(About this exercise):
Where a line in the material beneath contains "quality", count it. Give the number only.

+++ Records for this exercise +++

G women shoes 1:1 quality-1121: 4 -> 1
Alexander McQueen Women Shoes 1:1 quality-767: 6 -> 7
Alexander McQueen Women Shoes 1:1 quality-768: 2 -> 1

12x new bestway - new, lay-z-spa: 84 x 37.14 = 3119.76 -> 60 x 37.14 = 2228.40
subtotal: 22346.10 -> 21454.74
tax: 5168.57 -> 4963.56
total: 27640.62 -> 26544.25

+++
+++ Records for this exercise +++

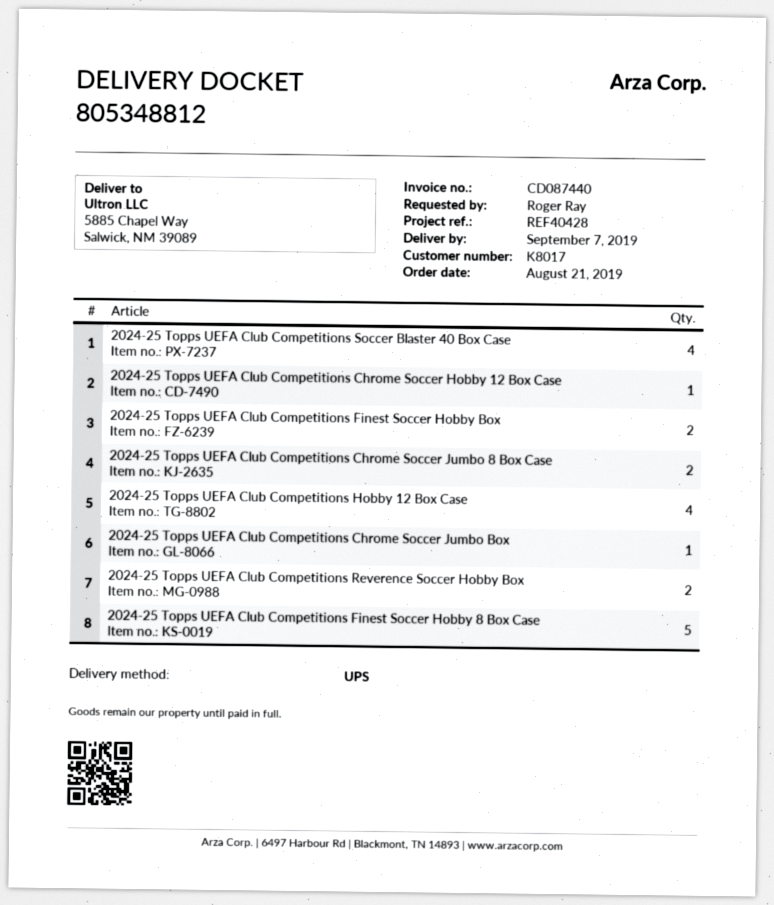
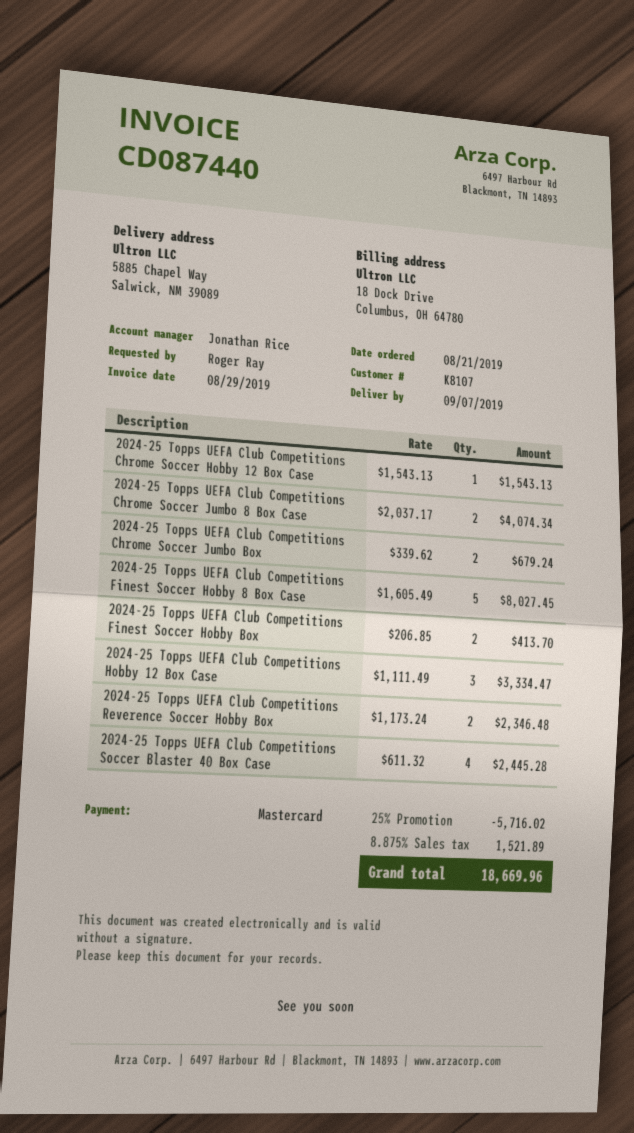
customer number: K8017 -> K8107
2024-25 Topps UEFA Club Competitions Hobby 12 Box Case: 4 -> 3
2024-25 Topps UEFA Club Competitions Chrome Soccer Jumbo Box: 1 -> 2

+++

(Your response):
3